33 Years of Crisis
Maria Matienzo Puerto
HAVANA TIMES — When I’m an old woman I’ll be able to tell my grandchildren that I visited hell – and believe me, Dante Alighieri’s The Divine Comedy fell short.
Each person has their own version, just as my story isn’t a blank slate. Still, I’m sure that there will be others who will tell me that their hell is hotter, more tortuous.
And I’ll believe them, because suffering is an individual experience, even when sometimes there are common details among people or certain groups of individuals.
But my own “little hell” (let’s call it) has a number of circles of disappointment and betrayal.
It all started when a man tried to get to know me because he wanted to have sex and at the same time try to get information about my group of friends. It was all so crude. He was trying to make me fall in love with him using pseudo-intellectual verbiage.
I never understood the game because he had the same level of access as me to certain groups of intellectuals. The week that he spent trying to get close to me helped me to draw one conclusion: the guy was a cop.
In another situation around the same time, I decided to share the rent on an apartment with a supposed friend (if the economic crisis is pummeling the world, you can only imagine what it’s doing to us Cubans).
Later my friend wound up being one of those people who see themselves as the center of the world. She turned out to be a bad person. I say this because she even broke my computer and didn’t even offer to help get it fixed. People look for prey, not friends.
Those are only two experiences, but I could add to them a whole maze of hospitals and contacts you have to deal with when you get sick and need to be examined. Likewise, I could include the whole struggle one has to wage when you’re a person who’s …let’s say …“different,” or when you can’t say what you’re thinking because “you’ll label yourself” (as my mother would say); or when they don’t pay you on time for your work and those people who are responsible aren’t interested in giving you an answer, or when your neighbors live wrapped up with the smallest detail of your life because it’s rare for a woman to live by herself.

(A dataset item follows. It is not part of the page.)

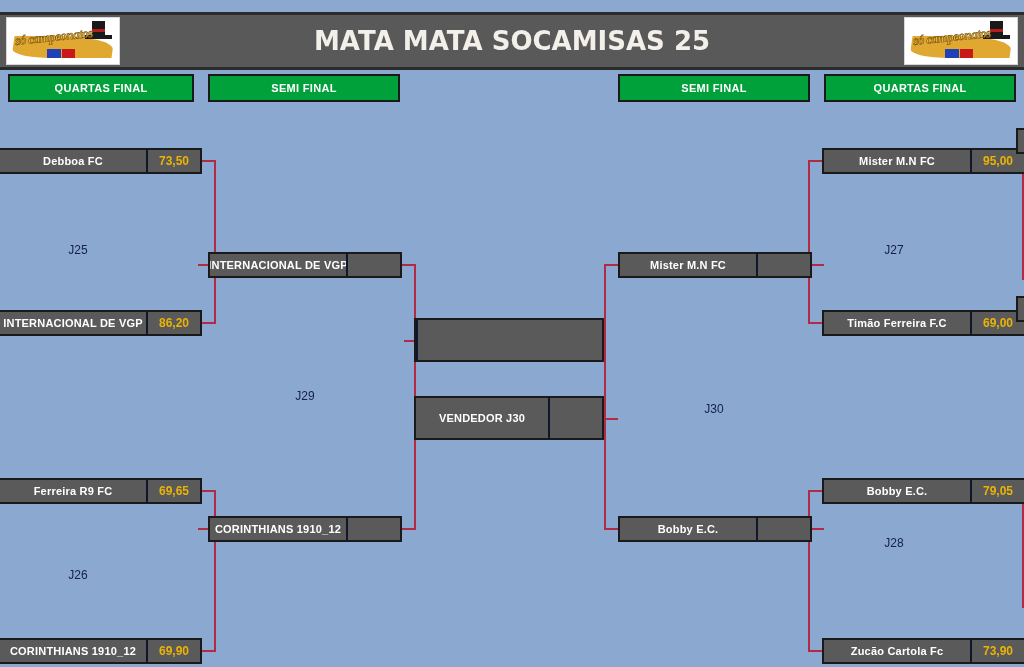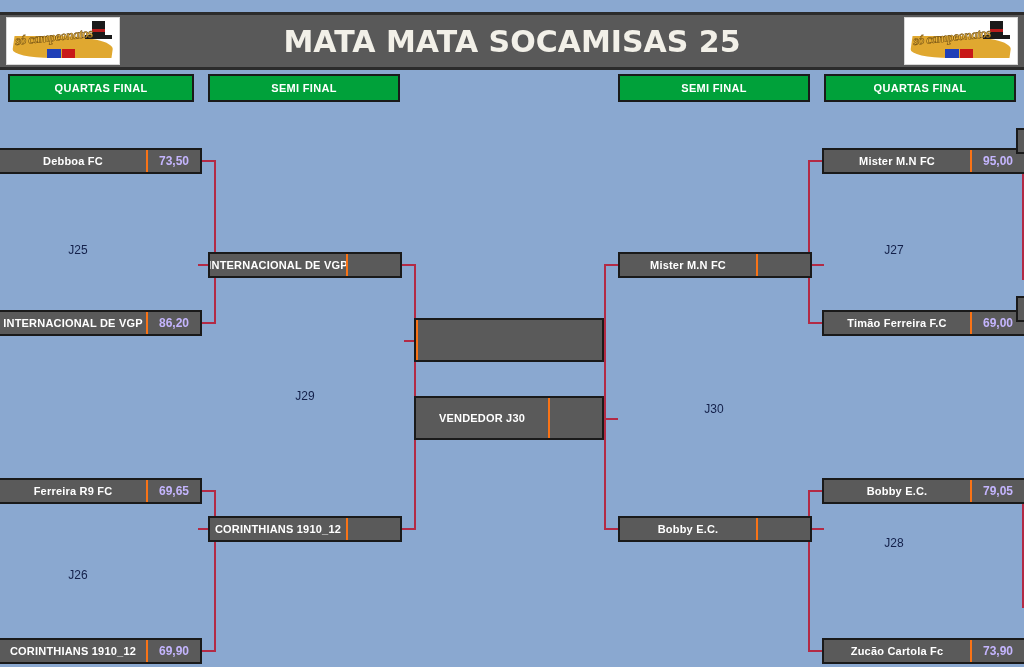"MATA MATA SOCAMISAS 25" .maintitle { font-size: 30px -> 26px }
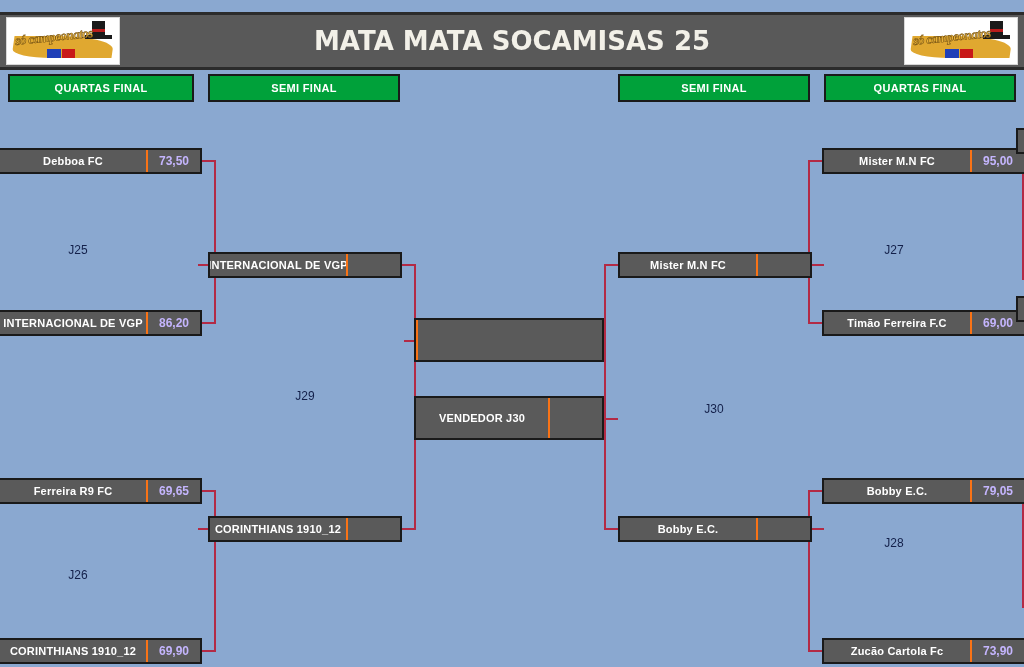"73,50" .team .score { border-left: 2px solid #f97316 -> 2px solid #0f172a; color: #c4b5fd -> #eab308 }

And that’s not all. (At work) they had me stand in front of a group of people to humiliate me, to I guess lower myself in their eyes so that I would feel ashamed of I don’t know what.
Maybe it’s due to my knowing Spanish grammar, or on account of my reading too much. Perhaps it’s because I’m a lesbian or because I’m black. Then too, it could be due to people seeing me as “liberated” or because I’m published in several places. They never give me a specific reason.
The compartment of hell into which I’ve fallen is full of sick people who don’t respect anyone, but along with this they hope for the worse for everybody. I’ve spent 33 years going through this.
Now all I want to do is stay hidden in some corner so that I can maintain my strength and see if one day I’ll at least have grandchildren to tell all this to.
They say that “the best defense is a good offense,” Maria.
It seems to me that lesbians and gays might do better if they went on the offensive. Instead of “drawing fire” by labeling themselves, or allowing themselves to be labeled as lesbians and gays, each one might proclaim loudly and consistently, “I am bi-sexual, and so you and everyone else.”
The female who persecutes or tries to humiliate another female for being lesbian should not be allowed to “give it” without suffering a proper “give back.” She might be told something like, “You’re just jealous because I can be with a woman, and you can’t!” Or, at least, the old retort, “Don’t knock it, if you haven’t tried it!”
We are all the same, regardless of skin color or main sexual orientation. Perhaps if those who try to humiliate others for being lesbian or gay can best be put in their place by knowing that their aggressive homophobia will reveal them as probable lesbian or gay “want-to-bes.”
Good luck, Maria, in liberating yourself from little hell.